The beginning of the text discusses the five questions regarding latitude. In one of the woodcuts, the earth is depicted as casting a shadow as the sun revolves around it. In another of the woodcuts, Ursis shows two boats taking opposite routes from the Atlantic Ocean (“Da Xiyang”) to the Indian Ocean (“Xiao Xiyang”) with the endpoint of their journeys shown at the bottom of the earth. Europe, Asia, and Africa are depicted on a spherical globe, rather than as a square image. In the following woodcut, we see the same two ships leaving the Atlantic but now North and South America are shown. This is the first depiction of the Americas in a Chinese-printed book.

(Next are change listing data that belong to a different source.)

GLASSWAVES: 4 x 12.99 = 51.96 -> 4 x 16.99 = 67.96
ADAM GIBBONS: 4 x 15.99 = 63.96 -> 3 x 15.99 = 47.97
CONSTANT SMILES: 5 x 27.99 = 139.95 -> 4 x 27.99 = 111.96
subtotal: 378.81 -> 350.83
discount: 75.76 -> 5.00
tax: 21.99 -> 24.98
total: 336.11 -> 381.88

The fact that ships could leave the same point, going in opposite directions, and yet arrive at the same destination demonstrated the earth is round.

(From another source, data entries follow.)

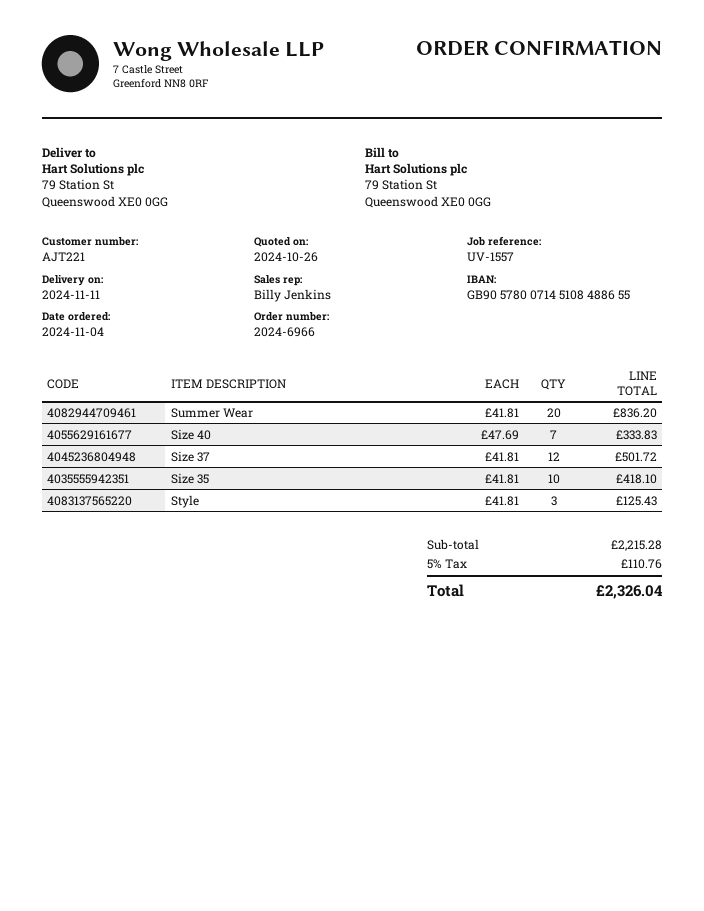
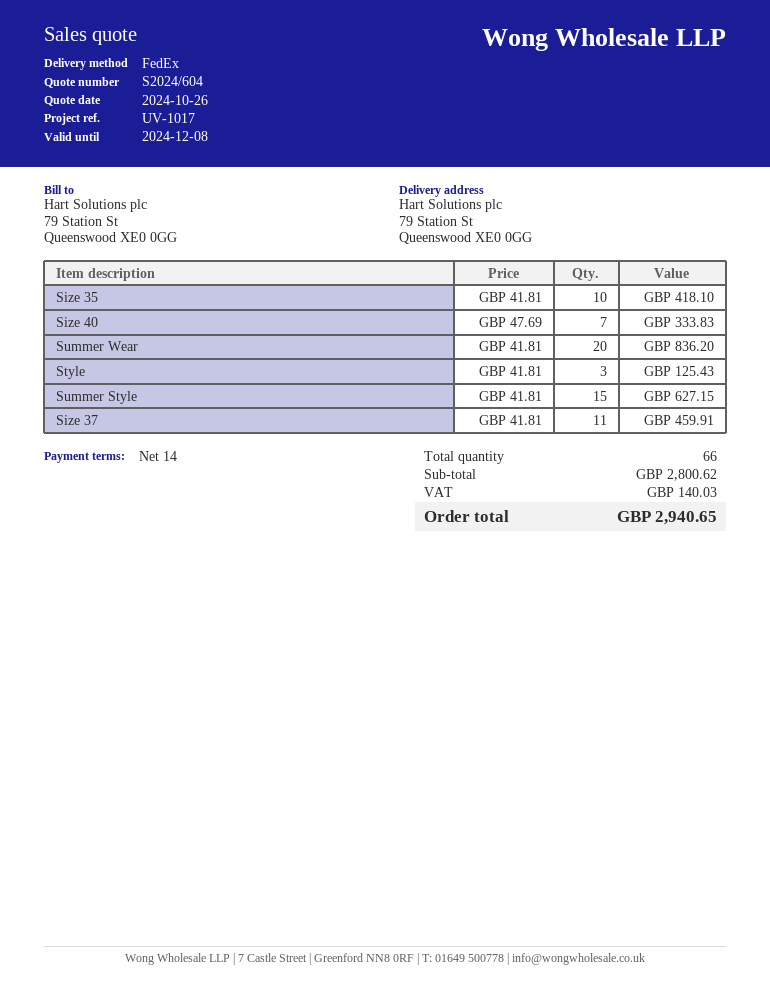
reference: UV-1557 -> UV-1017
Size 37: 12 x 41.81 = 501.72 -> 11 x 41.81 = 459.91
Summer Style: none -> 15 x 41.81 = 627.15
subtotal: 2215.28 -> 2800.62
tax: 110.76 -> 140.03
total: 2326.04 -> 2940.65

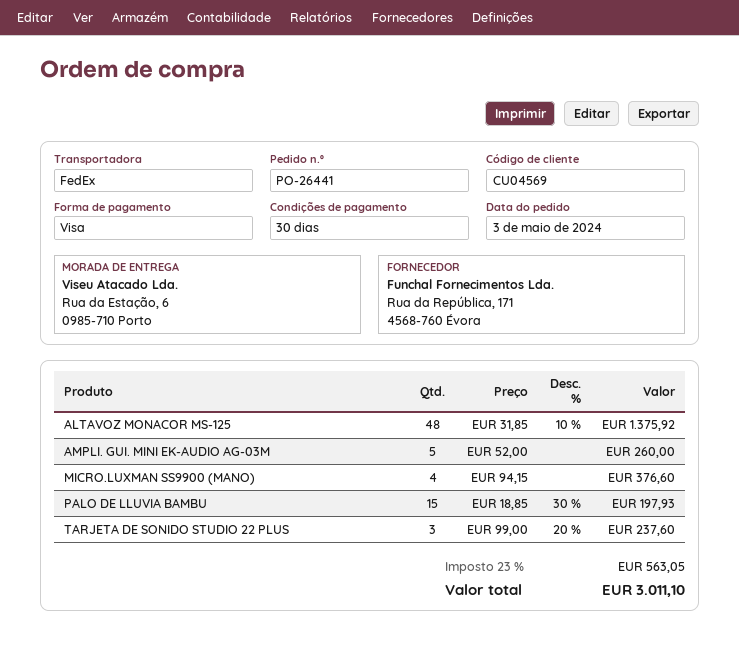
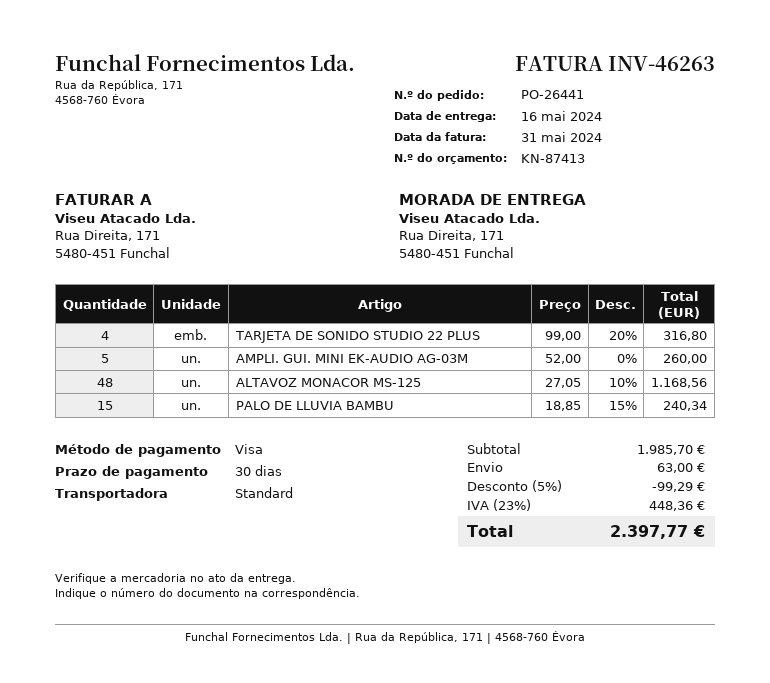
shipping method: FedEx -> standard
ship to: Rua da Estação, 6, 0985-710 Porto -> Rua Direita, 171, 5480-451 Funchal
ALTAVOZ MONACOR MS-125: 48 x 31.85 - 10% = 1375.92 -> 48 x 27.05 - 10% = 1168.56
MICRO.LUXMAN SS9900 (MANO): 4 x 94.15 = 376.60 -> none
PALO DE LLUVIA BAMBU: 15 x 18.85 - 30% = 197.93 -> 15 x 18.85 - 15% = 240.34
TARJETA DE SONIDO STUDIO 22 PLUS: 3 x 99.00 - 20% = 237.60 -> 4 x 99.00 - 20% = 316.80
discount: none -> 5% = 99.29
shipping: none -> 63.00
tax: 23% = 563.05 -> 23% = 448.36
total: 3011.10 -> 2397.77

The remainder of the book is concerned with the height of the sun, the length of shadow caused by a moving sun, geographical matters, the summer and winter solstice, and surveying problems using the gnomon.

One of the two prefaces was written by Xiong Mingyu (1579-1649), the most senior member of the Fang School. He was one of the first of the late Ming scholars to accept the Jesuits’ notion of the shape of the earth. He states in his preface that the Chinese already had had the same concept of the spherical globe in the time of the Yellow Emperor but social disruptions and the destruction of many books within China caused this knowledge to be lost.

Sabatino de Ursis (1575-1620), a member of a prominent family in Naples, arrived in Peking in 1607 in order to help Matteo Ricci in his scientific work. He also worked together with Xu Guangqi and Ricci on the translation of Euclid’s Elements into Chinese. Following the death of Ricci in 1610, Ursis became the principal Jesuit astronomer in China. Ursis was involved in the reform of the Chinese calendar (based on his prediction of a solar eclipse on 15 December 1610 which the Chinese had not anticipated), translated the hydraulics portions of Ramelli’s book into Chinese (1612), and wrote a work on the armillary sphere (1611). These were later gathered and published in Peking in 1629 in a multi-volume encyclopedia of western astronomical science. Ursis’s Chinese name was Xiong Sanba 熊三拔, where Xiong, literally “bear,” translated Latin Ursis (from Ursus, “bear”), and Sanba was short for “Sabatino.”

This book was “translated orally” (kouyi 口譯) by Ursis into Chinese and written down in literary style by Zhou Ziyu 周子愚 and Zhuo Erkang 卓爾康 (1570-1644). Zhuo is also known as a scholar of the Yijing 易經 [Change Classic]. Zhou was later included in Ruan Yuan’s influential Chouren zhuan 疇人傳 [Biographies of Calendrical Experts] from 1799. The text of Explanation of the Gnomon itself was included in the Qianlong emperor’s voluminous imperial manuscript library Siku quanshu 四庫全書 [Complete Writings of the Four Repositories], albeit without the Prefaces seen in our copy. The editors of Siku quanshu commended the work for the “quick method” (jiefa 捷法) that it presented, which allowed for easy use of the gnomon. They further noted that the book was “replete with illustrations furnished with legends, providing reliable proof.”

Fine copy and extremely rare.

❧ Cordier, L’Imprimerie Sino-Européene en Chine, 315-2.

Needham, Science and Civilisation in China, Vol. 3, pp. 437-46.

Qiong Zhang, Making the New World their Own: Chinese Encounters with Jesuit Science in the Age of Discovery (2015), pp. 167-78.